Dans le dernier film de Nadifa Mohamed, un homme est pendu pour un meurtre qu’il n’a pas commis

LES HOMMES DE FORTUNE
Par Nadifa Mohamed

Mahmood Hussein Mattan a été le dernier homme à être exécuté par pendaison à Cardiff, au Pays de Galles, en 1952. Un marin du Somaliland britannique résidant à Cardiff, Mattan a été condamné à tort pour le meurtre de Lily Volpert, une commerçante et prêteuse d’argent juive, dans le communauté de Tiger Bay.

Dans son troisième roman, « The Fortune Men », présélectionné pour le Booker Prize, l’écrivaine somalienne-britannique Nadifa Mohamed revient sur ce cas réel pour explorer les histoires séculaires de l’Empire britannique, de la présence somalienne en Grande-Bretagne, de la violence anti-Noir de la nation, de l’institution carcérale en Occident.
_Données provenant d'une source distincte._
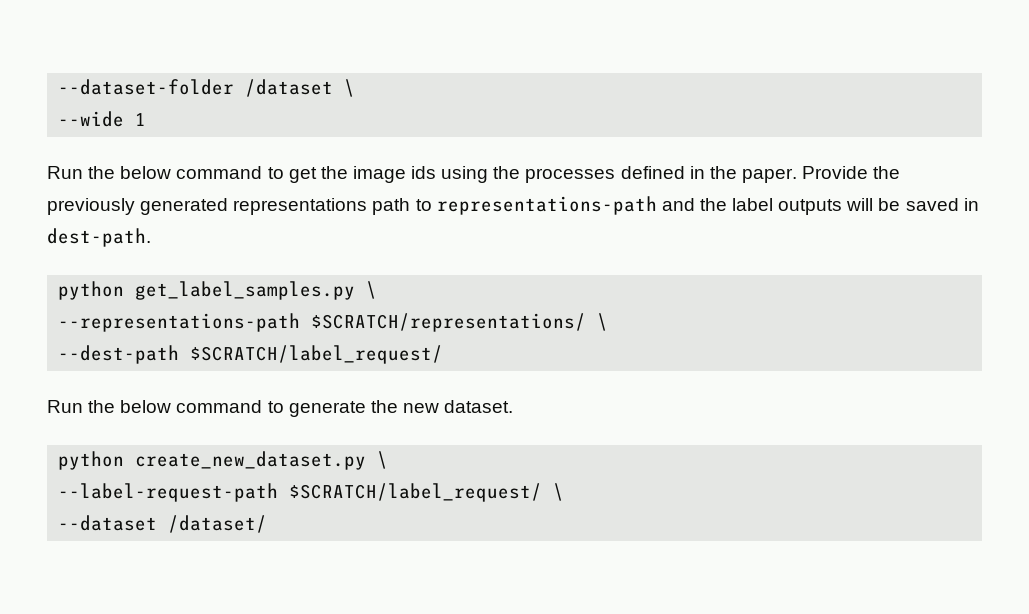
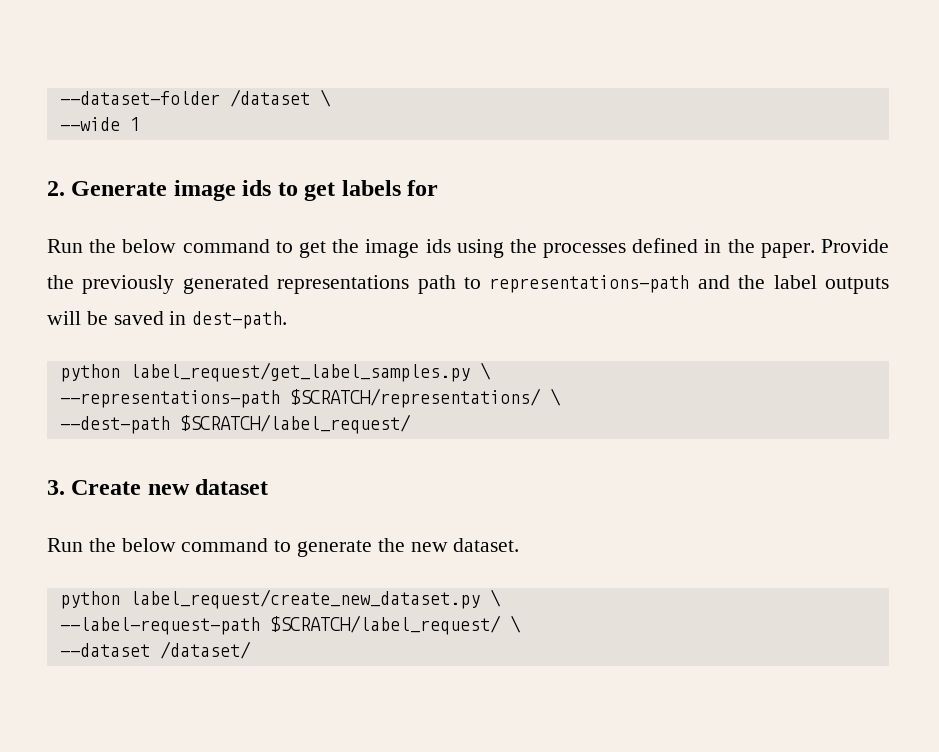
(147, 119) none -> [47,180,439,201] // 2. Generate image ids to get labels for
[135,281,356,300] get_label_samples.py -> [129,362,470,382] label_request/get_label_samples.py
(444, 354) none -> [47,479,269,495] // 3. Create new dataset
[135,451,367,470] create_new_dataset.py -> [129,589,480,609] label_request/create_new_dataset.py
C’est un sujet qui tient à cœur à l’auteur ; Mohamed a comparé la biographie de Mattan à celle de son propre père, tous deux marins marchands nés dans la même ville et arrivés en Angleterre au même âge. « Vous pouvez voir ces jeunes hommes qui ont été jetés dans la Grande-Bretagne d’après-guerre », a-t-elle déclaré au Guardian, « et ont trouvé l’humour ici, l’amour ici, la terreur ici. »

Mohamed équilibre l’histoire coloniale et la violence avec les vies intérieures évocatrices de Mahmood et Violet Volacki, un Volpert romancé. Les premiers chapitres suivent chacune de leurs vies à Tiger Bay – une communauté hétérogène peuplée d’immigrants de diverses anciennes colonies : Africains de l’Ouest, Maltais, Sikhs, Musulmans, Chinois, Yéménites, Somaliens, Blancs pauvres – depuis les jours qui ont précédé son assassinat jusqu’à sa pendaison. Violet ne s’est jamais mariée et est la seule source de revenus pour son ménage entièrement féminin, qui comprend sa sœur et sa nièce. Leurs ancêtres étaient des Juifs russes venus au Pays de Galles au début des années 1920 pour échapper aux persécutions.

Mahmood vit à une courte distance de sa femme et de ses trois fils, dans une pension avec des marins immigrés antillais, avec lesquels « il n’a pas de langue, de culture ou de religion en commun ». Là, il est surnommé « le fantôme » en raison de ses promenades constantes la nuit, quand – pour éviter le harcèlement de la police – il a appris à errer inaperçu. Le chemin de Mahmood vers Cardiff a commencé à l’adolescence, avec un long voyage du Somaliland jusqu’en Afrique du Sud, jusqu’à un port où il est monté à bord d’un navire de la marine marchande voyageant à travers l’Empire britannique. À Cardiff, son mariage avec une adolescente blanche pauvre nommée Laura rencontre l’hostilité : « Ils ne pouvaient trouver que des endroits sordides et aux murs noirs à louer en tant que couple mixte. » Dans ce contexte, Mohamed dépeint avec brio les complexités de la communauté au sein de la diaspora noire, dans une région où « la somalie compte pour les Africains de l’Ouest et les Antillais qui le prennent pour un Arabe plutôt que pour l’un d’eux ».